## Task
If a line in the listing contains "background", copy it out whole.

[Dataset records]

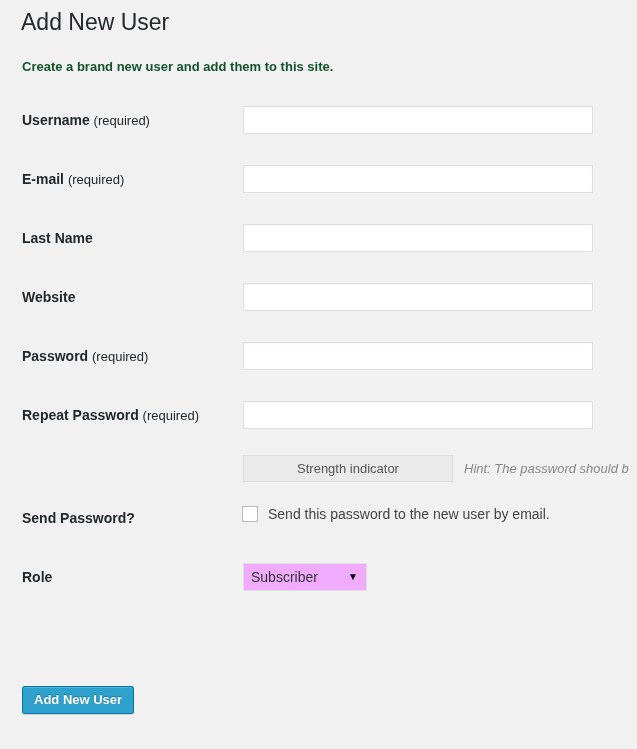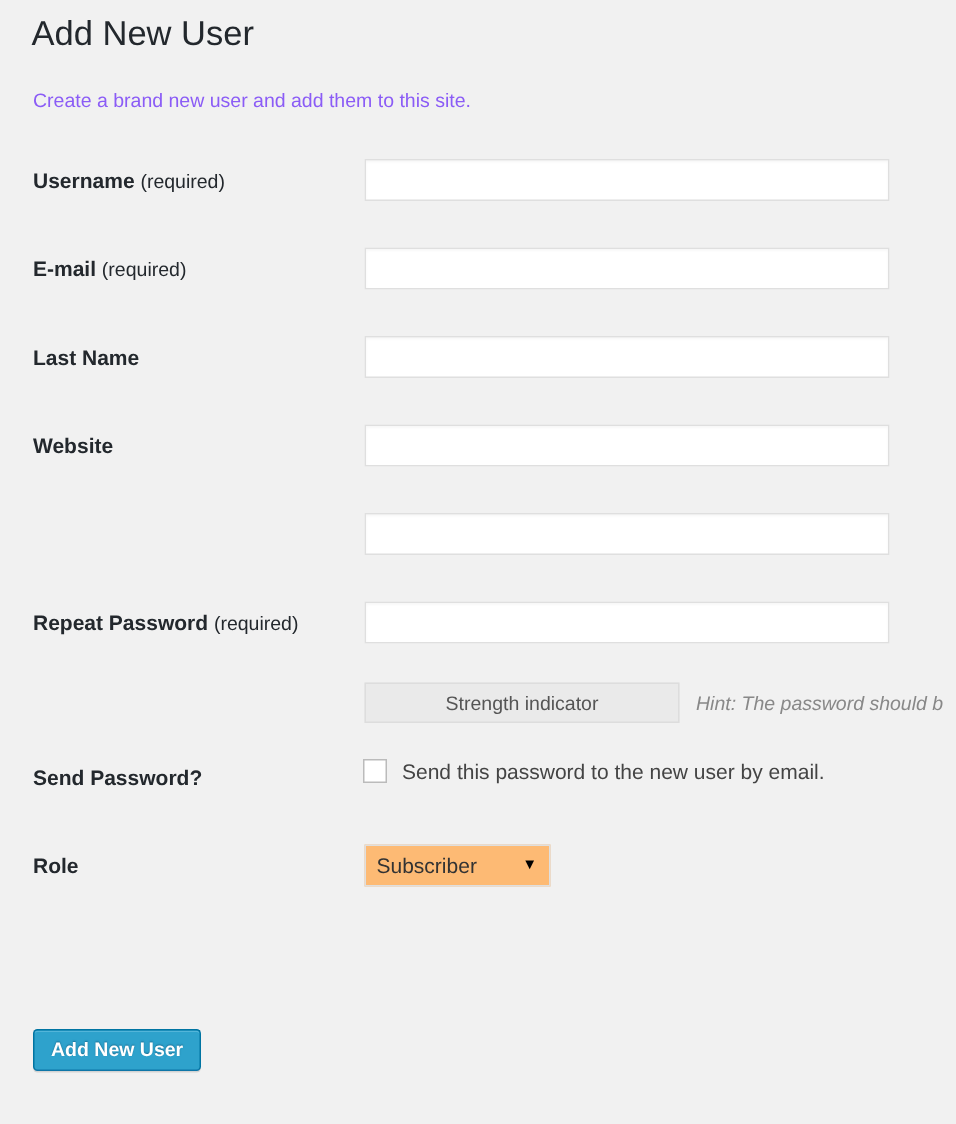--- a/index.html
+++ b/index.html
@@ -37,8 +37,9 @@
     top: 58px;
     font-size: 13px;
     line-height: 18px;
-    color: #8b5cf6;
-    white-space: nowrap;
+    color: #14532d;
+    white-space: nowrap;
+    font-weight: bold;
   }
 
   .form {

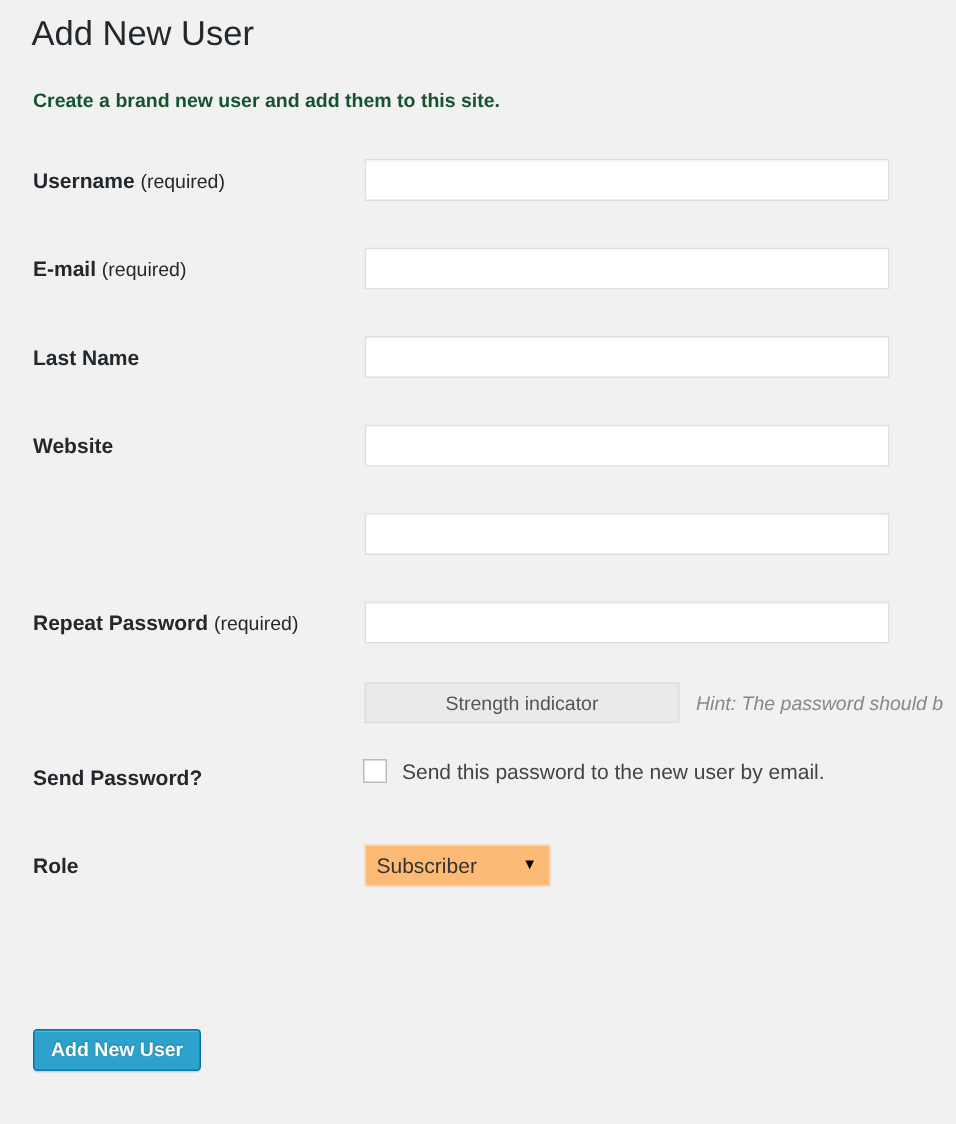--- a/index.html
+++ b/index.html
@@ -236,6 +236,10 @@
     </div>
 
     <div class="form-row">
+      <div class="field-label">
+        <span>Password</span>
+        <span class="req">(required)</span>
+      </div>
       <input class="text-input" type="password" value="" style="">
     </div>
 

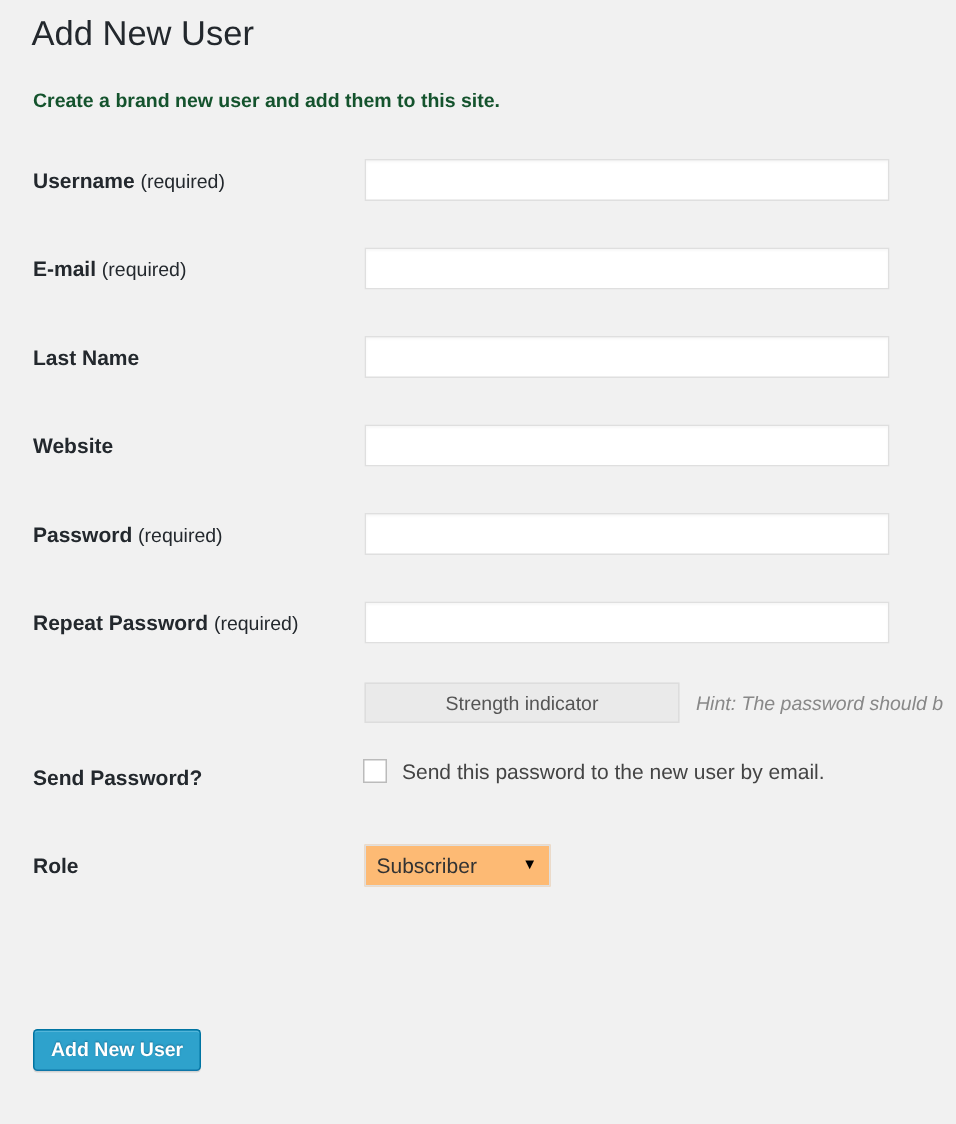--- a/index.html
+++ b/index.html
@@ -149,7 +149,7 @@
     width: 124px;
     height: 28px;
     box-sizing: border-box;
-    background: #fdba74;
+    background: #f0abfc;
     border: 1px solid #dfdfdf;
     font-family: "Liberation Sans", sans-serif;
     font-size: 14px;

[/Dataset records]

## Output of the exercise
-    background: #fdba74;
+    background: #f0abfc;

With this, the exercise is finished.